Abstract

The National Collegiate Athletic Association (“NCAA”) oversees nearly every aspect of the $11 billion college sports industry. Its powers include scheduling championship events, determining eligibility rules, entering into commercial contracts, and punishing members that refuse to follow its authority. In recent years, some NCAA members have become increasingly wealthy – grossing annual revenues upwards of $100 million per year. However, the NCAA’s rules still deprive these members of the opportunity to share their wealth with student-athletes. This article explains why the NCAA’s “no pay” rules violate Section One of the Sherman Act. Part I of this article introduces the NCAA, its Principle of Amateurism, and its traditional enforcement mechanisms. Part II provides a brief overview of Section One of the Sherman Act – the “comprehensive charter of economic liberty” in American trade. Part III provides a detailed explanation about why the NCAA ‘no pay’ rules constitute both an illegal form of wage fixing and an illegal group boycott.
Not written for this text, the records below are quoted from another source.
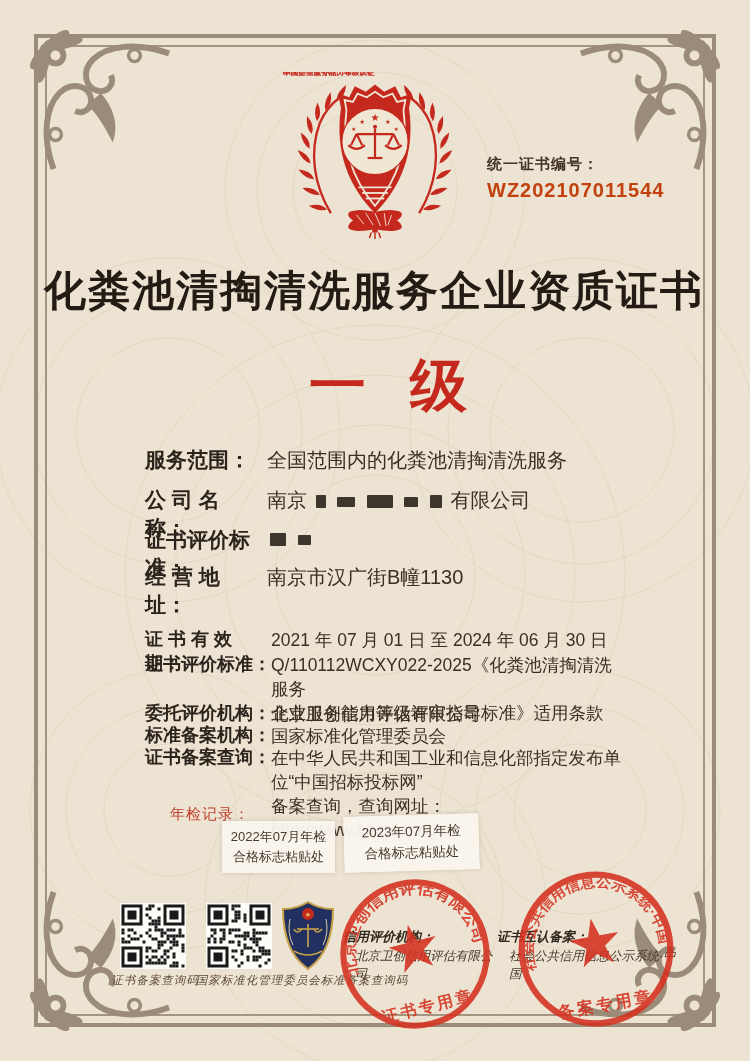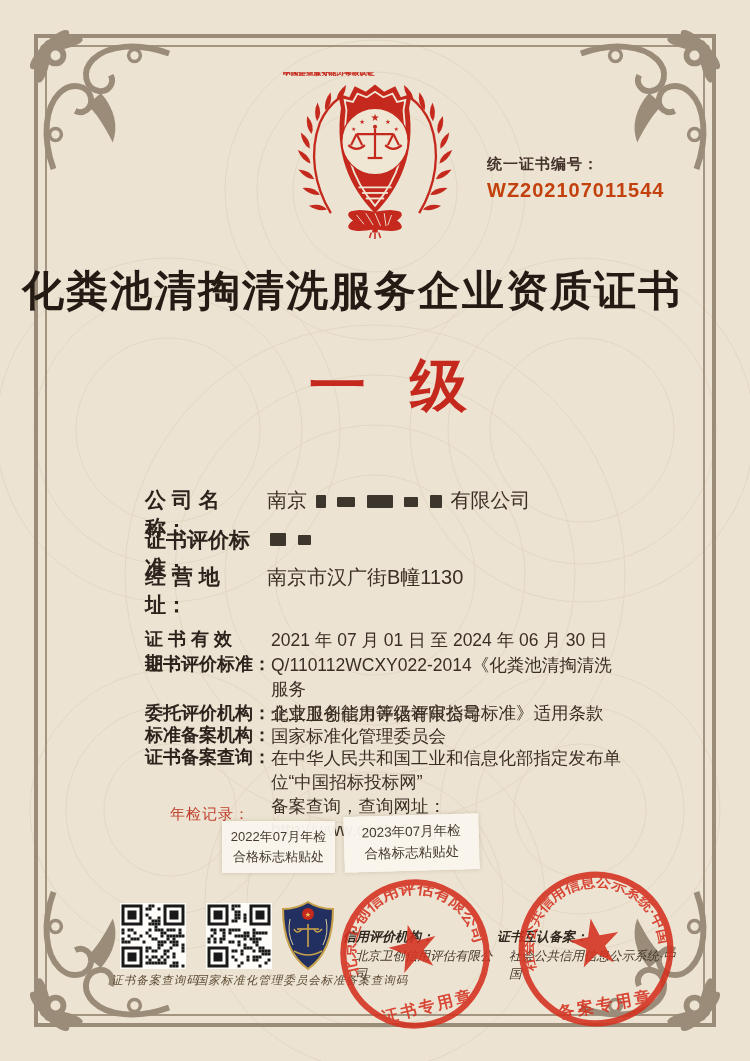--- a/index.html
+++ b/index.html
@@ -24,7 +24,7 @@
   .certno .lbl{font-weight:bold;font-size:15px;color:#43332a;letter-spacing:1px;}
   .certno .num{font-size:20px;color:#c2410c;letter-spacing:1px;font-weight:600;}
   .title{
-    position:absolute;left:0;top:263px;width:704px;text-align:center;
+    position:absolute;left:0;top:263px;width:704px;text-align:right;
     font-size:42px;font-weight:bold;color:#241b14;letter-spacing:2px;
   }
   .grade{

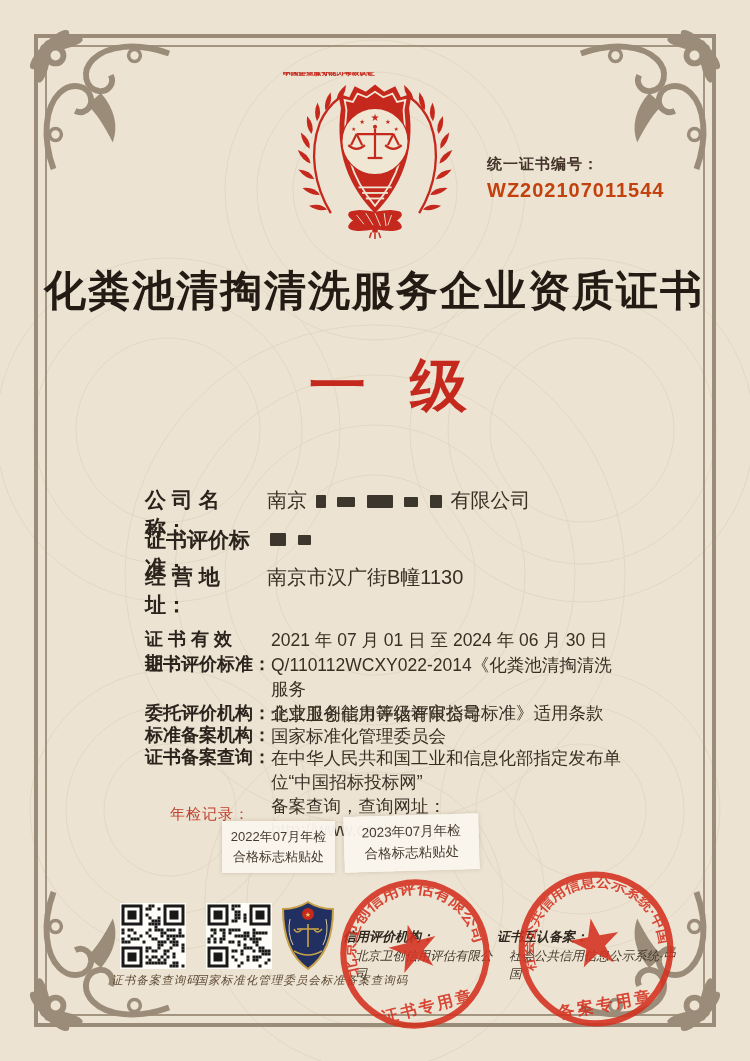--- a/index.html
+++ b/index.html
@@ -248,6 +248,10 @@
   <div class="title">化粪池清掏清洗服务企业资质证书</div>
   <div class="grade">一 级</div>
 
+  <div class="row big" style="top:446px">
+    <span class="lab">服务范围：</span>
+    <span class="val">全国范围内的化粪池清掏清洗服务</span>
+  </div>
   <div class="row big" style="top:486px">
     <span class="lab">公 司 名 称：</span>
     <span class="val">

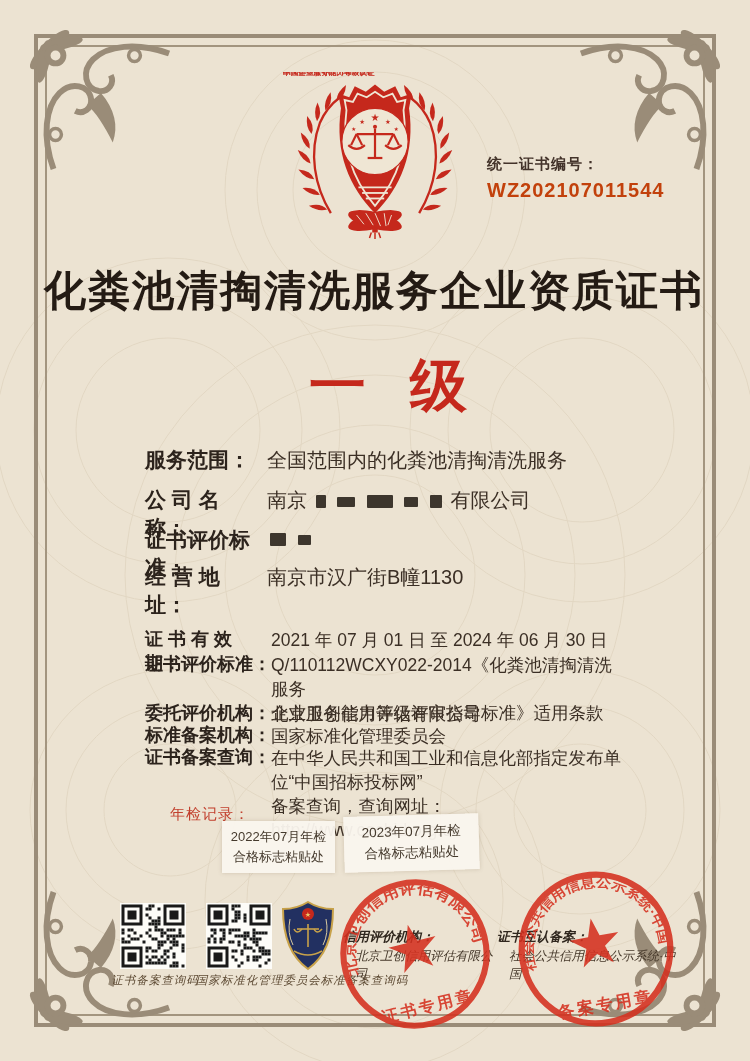--- a/index.html
+++ b/index.html
@@ -282,7 +282,7 @@
   <div class="row sm" style="top:652px">
     <span class="lab">证书评价标准：</span>
     <span class="val">
-      <div>Q/110112WCXY022-2014《化粪池清掏清洗服务</div>
+      <div>Q/110112WCXY022-2025《化粪池清掏清洗服务</div>
       <div>企业服务能力等级评审指导标准》适用条款</div>
     </span>
   </div>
Part IV then explores eight lower-court decisions that incorrectly find the NCAA eligibility rules to be non-commercial and thus exempt from antitrust scrutiny. Meanwhile, Part V analyzes four additional lower-court decisions that misconstrue the NCAA eligibility rules to be pro-competitive under a Rule of Reason review. Finally, Part VI concludes that even if a court were to find that competitive balance is a reasonable basis for upholding certain “no pay” rules, such rules still should not come from the NCAA, but rather from the individual conference level.